When you access indexed files randomly, RMS reads the index portion of the file to locate the record you want to process. RMS tries to keep the higher-level buckets of the index in memory; the buffers for the actual data buckets and the lower level index buckets tend to be reused first when other buckets need to be cached. Therefore, you should use as many buffers as your process working set can support so you can cache as many buckets as possible.
When you access records sequentially, even after you have located the first record randomly, you should use a large bucket size. A small multibuffer count, such as the default of two buffers, is sufficient.
If you process your data file with a combination of the above access modes, you should compromise on the recommended bucket sizes and number of buffers.
When you add records to an indexed file, consider choosing the deferred-write option (FDL attribute FILE DEFERRED_WRITE; FAB$L_FOP field FAB$V_DFW). With this option, the buffer into which the records have been moved is not written to disk until the buffer is needed for other purposes, the Flush service is used, or until the file is closed. The deferred-write option, however, may cause records to be lost if a system crashes before RMS transfers the records to the disk.
With indexed files, buckets (not blocks) are the units of transfer
between the disk and memory. You specify the bucket size when you
create the file, although you can change the bucket size of an existing
file with the Convert utility (see Chapter 10).
If several processes share the indexed file concurrently, you may want to specify that the file use global buffers. A global buffer is an I/O buffer that two or more processes can access. If two or more processes request the same information from a file, each process can use the global buffers instead of allocating its own.
Only one copy of the buffers resides at any one time in memory although the buffers are charged against each process's working set size.

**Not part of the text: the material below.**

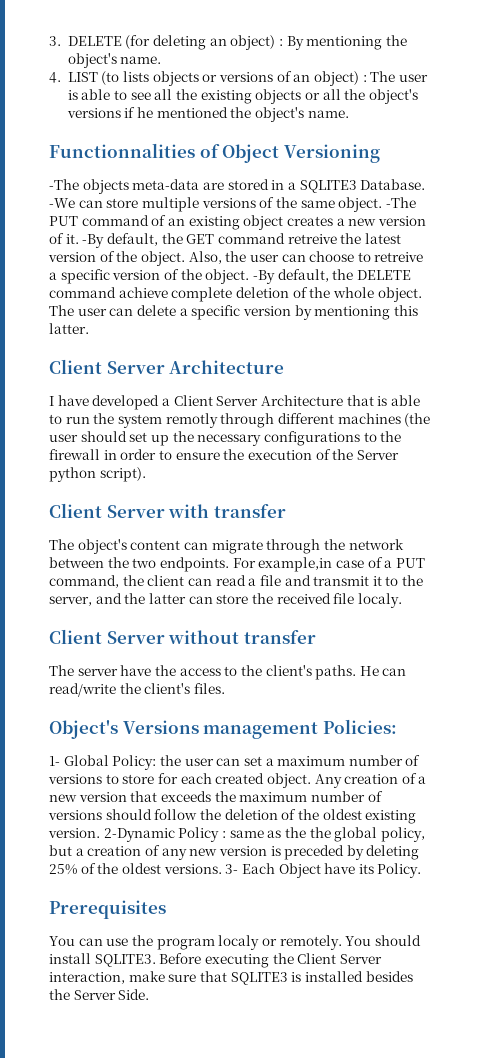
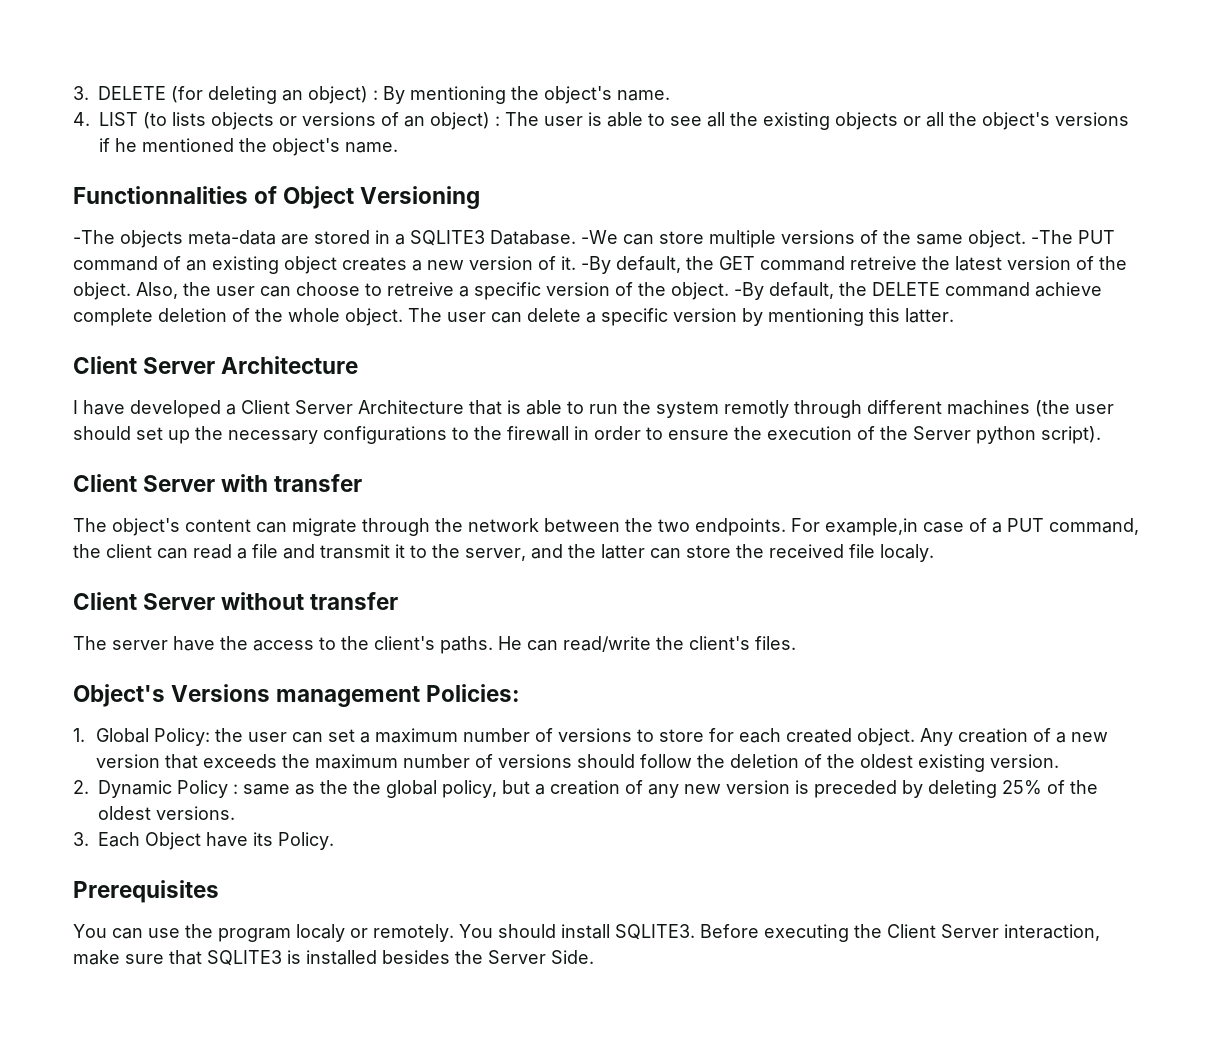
[49,756,60,766] 1- -> [73,728,85,742] 1.
[103,828,175,842] 2-Dynamic -> [73,780,172,798] // 2. Dynamic
[225,864,239,874] 3- -> [73,832,89,846] // 3.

The guideline for using global buffers is the same as the guideline for using local process I/O buffers. Global buffers only provide significant benefits if more than one process refers to the same bucket in the global cache. If bucket contention is high, I/O transfers can be minimized and performance improved. However, global buffers do not always improve performance. For example, multiple processes independently reading records and using sequential access are most apt to refer to separate buckets. In that case, bucket contention is low and the number of I/O transfers is not reduced, so global buffers do not improve performance.